◆ **Exercise**
Copy the data exactly, pictures aside.

Start of Extracted entries

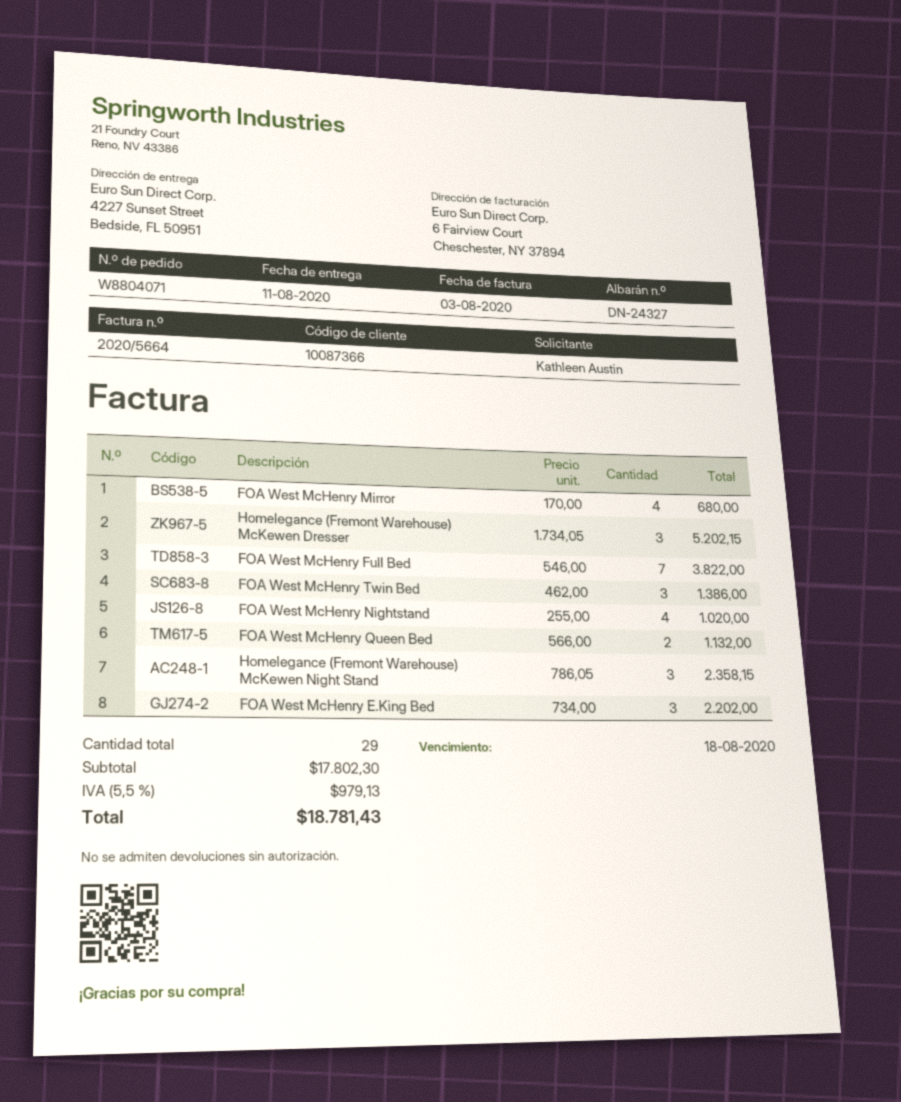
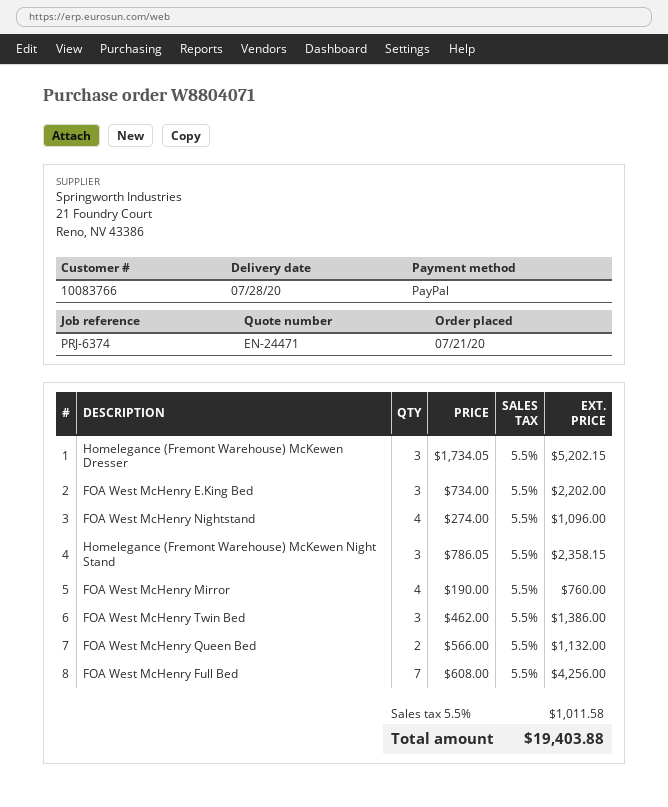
delivery date: 2020-08-11 -> 2020-07-28
customer number: 10087366 -> 10083766
FOA West McHenry Mirror: 4 x 170.00 = 680.00 -> 4 x 190.00 = 760.00
FOA West McHenry Full Bed: 7 x 546.00 = 3822.00 -> 7 x 608.00 = 4256.00
FOA West McHenry Nightstand: 4 x 255.00 = 1020.00 -> 4 x 274.00 = 1096.00
tax: 5.5% = 979.13 -> 5.5% = 1011.58
total: 18781.43 -> 19403.88

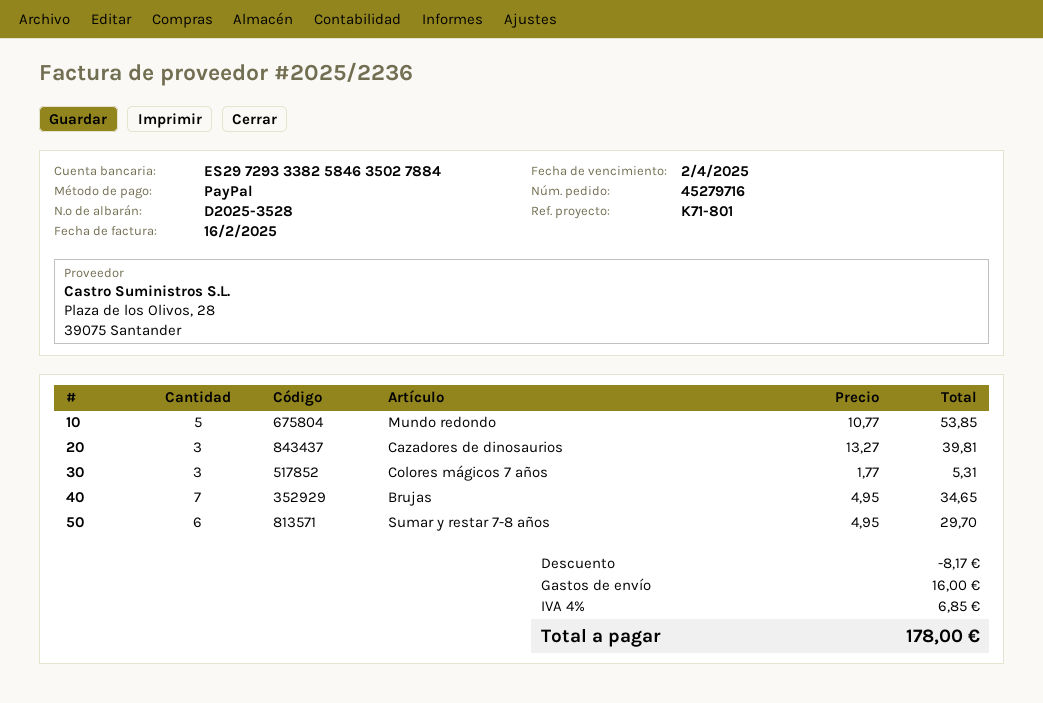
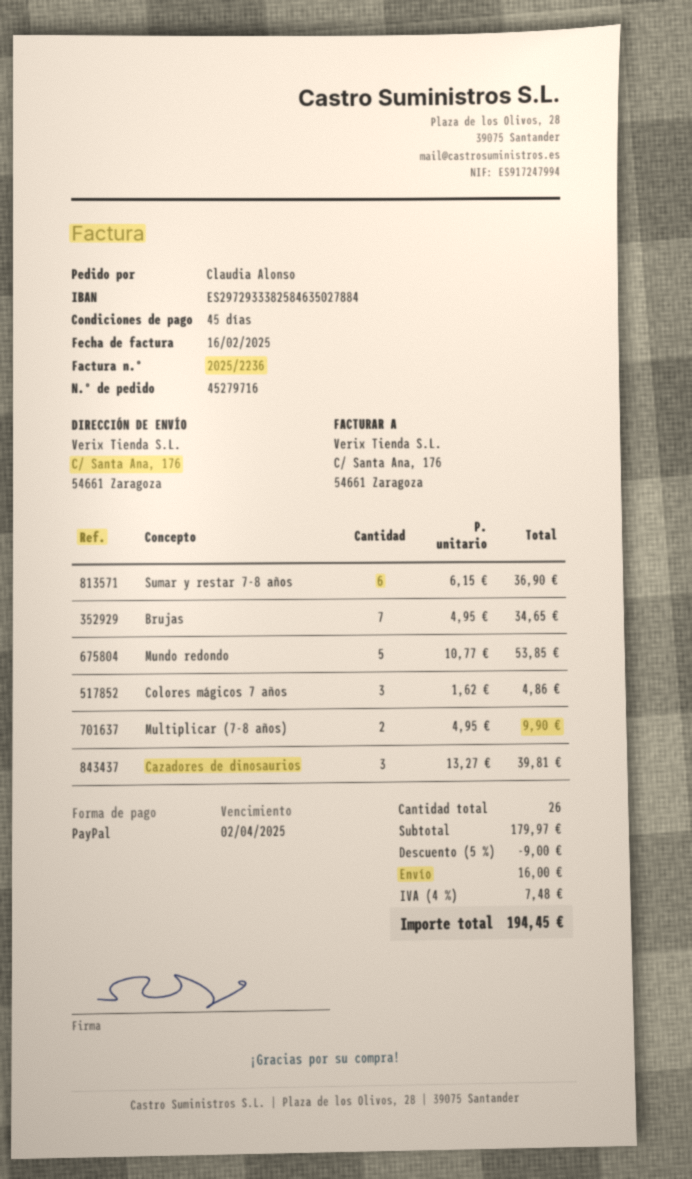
Colores mágicos 7 años: 3 x 1.77 = 5.31 -> 3 x 1.62 = 4.86
Sumar y restar 7-8 años: 6 x 4.95 = 29.70 -> 6 x 6.15 = 36.90
Multiplicar (7-8 años): none -> 2 x 4.95 = 9.90
discount: 8.17 -> 9.00
tax: 4% = 6.85 -> 4% = 7.48
total: 178.00 -> 194.45

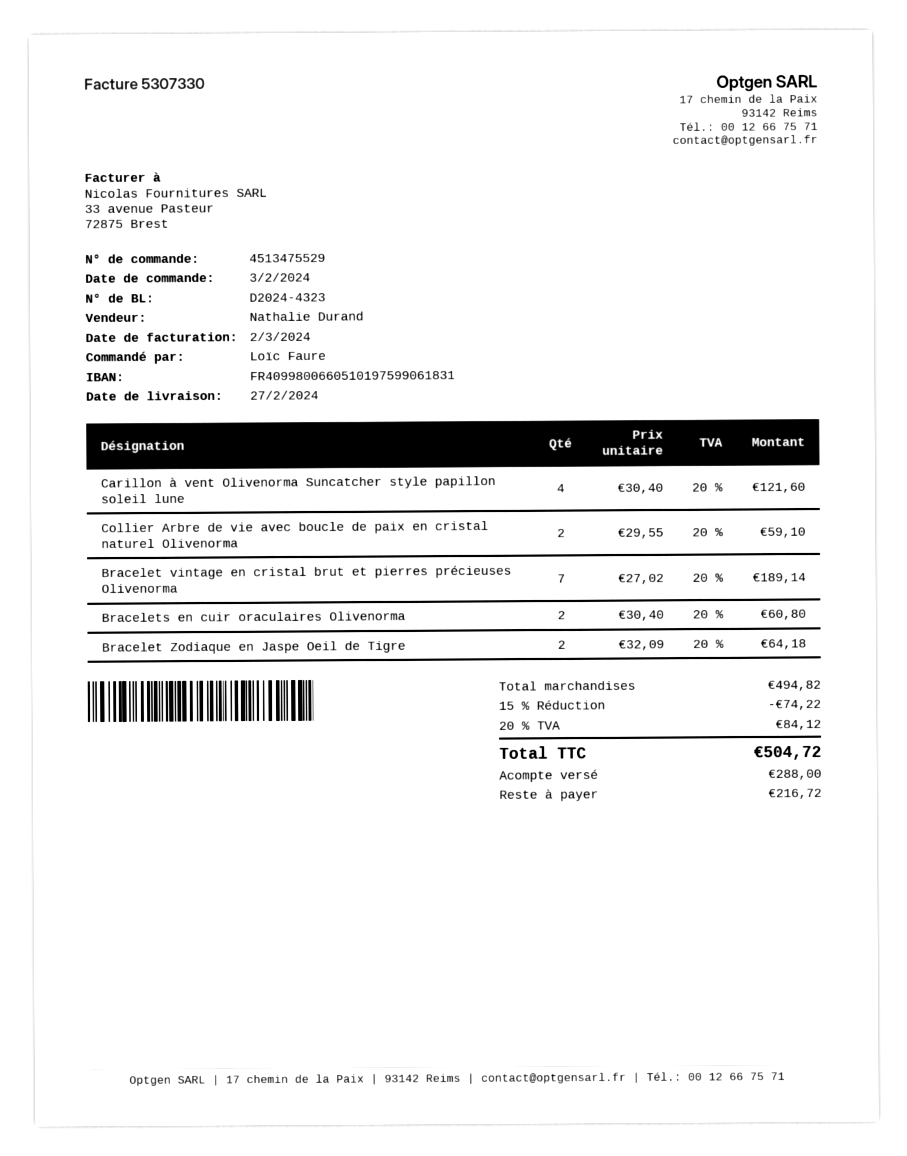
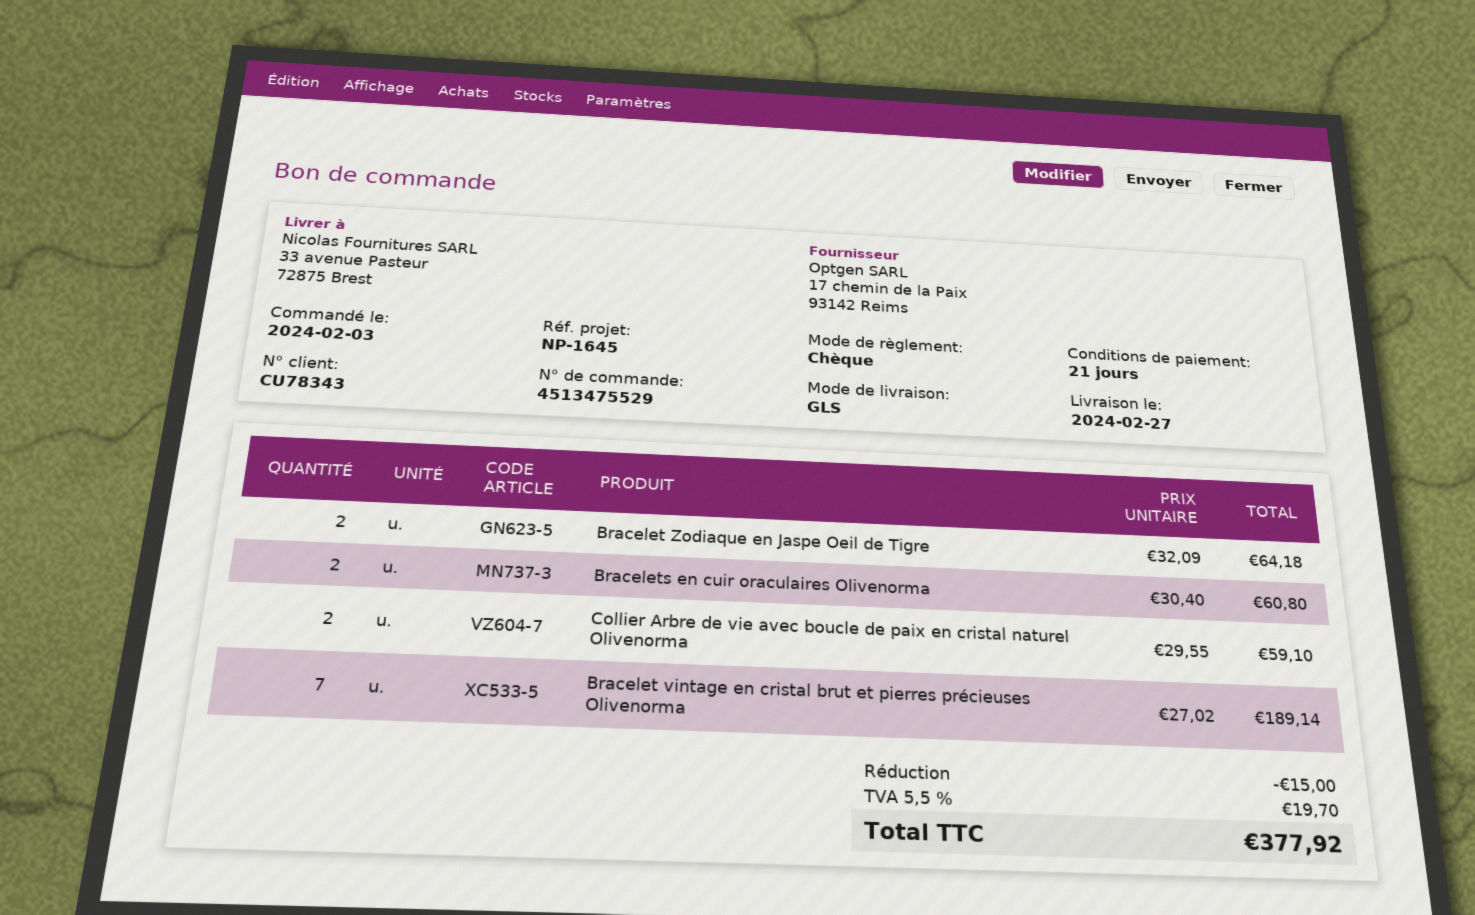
Carillon à vent Olivenorma Suncatcher style papillon soleil lune: 4 x 30.40 = 121.60 -> none
discount: 74.22 -> 15.00
tax: 20% = 84.12 -> 5.5% = 19.70
total: 504.72 -> 377.92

End of Extracted entries

◆ **Result for this exercise**
delivery date: 2020-08-11 -> 2020-07-28
customer number: 10087366 -> 10083766
FOA West McHenry Mirror: 4 x 170.00 = 680.00 -> 4 x 190.00 = 760.00
FOA West McHenry Full Bed: 7 x 546.00 = 3822.00 -> 7 x 608.00 = 4256.00
FOA West McHenry Nightstand: 4 x 255.00 = 1020.00 -> 4 x 274.00 = 1096.00
tax: 5.5% = 979.13 -> 5.5% = 1011.58
total: 18781.43 -> 19403.88

Colores mágicos 7 años: 3 x 1.77 = 5.31 -> 3 x 1.62 = 4.86
Sumar y restar 7-8 años: 6 x 4.95 = 29.70 -> 6 x 6.15 = 36.90
Multiplicar (7-8 años): none -> 2 x 4.95 = 9.90
discount: 8.17 -> 9.00
tax: 4% = 6.85 -> 4% = 7.48
total: 178.00 -> 194.45

Carillon à vent Olivenorma Suncatcher style papillon soleil lune: 4 x 30.40 = 121.60 -> none
discount: 74.22 -> 15.00
tax: 20% = 84.12 -> 5.5% = 19.70
total: 504.72 -> 377.92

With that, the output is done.